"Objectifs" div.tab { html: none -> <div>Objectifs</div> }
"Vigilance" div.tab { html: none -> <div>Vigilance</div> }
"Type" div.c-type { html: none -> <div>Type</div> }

==

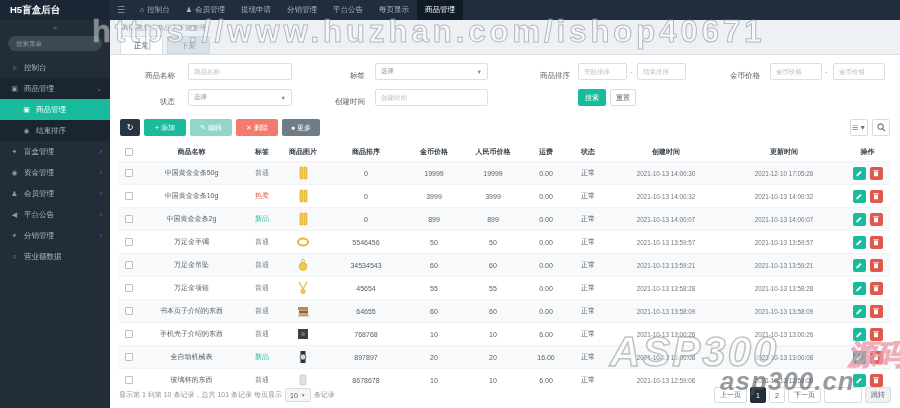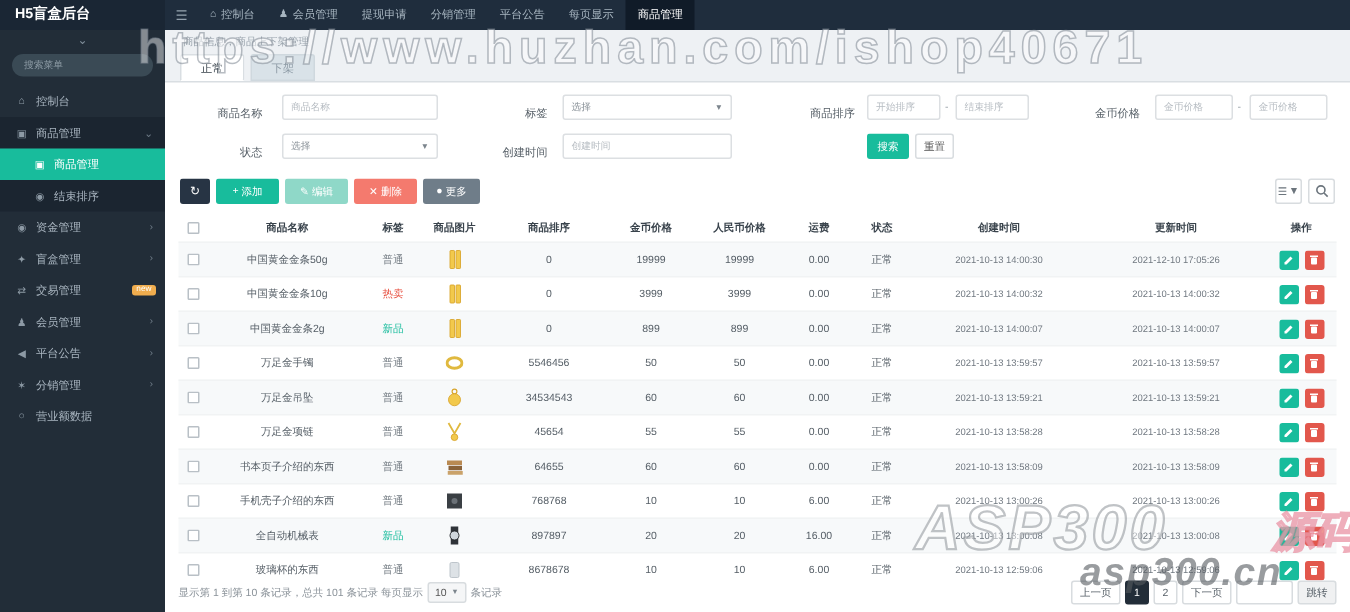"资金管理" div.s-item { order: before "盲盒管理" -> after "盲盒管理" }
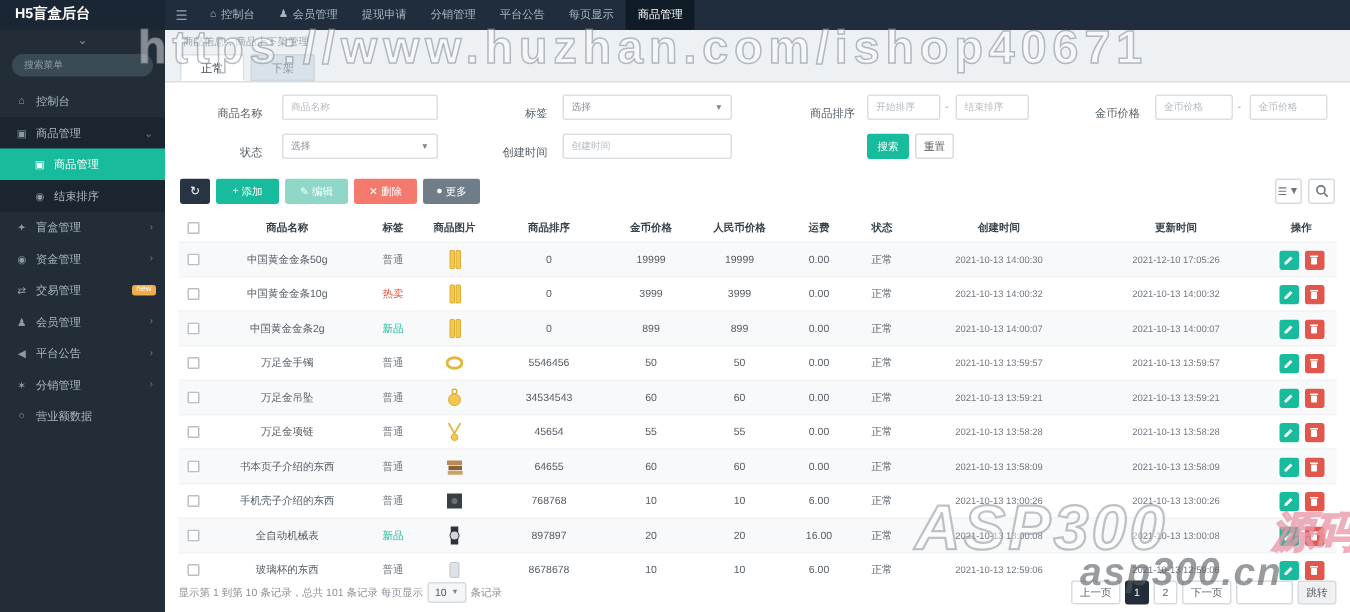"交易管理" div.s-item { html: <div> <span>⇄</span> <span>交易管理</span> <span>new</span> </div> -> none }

### WHAT YOU WILL DO
Everything from the line with "none -> <div>Vigilance</div>" through the line with "none -> <div>Type</div>" should be written out exactly as it appears above, end lines included, and nothing outside that range.

### ANSWER SPACE
"Vigilance" div.tab { html: none -> <div>Vigilance</div> }
"Type" div.c-type { html: none -> <div>Type</div> }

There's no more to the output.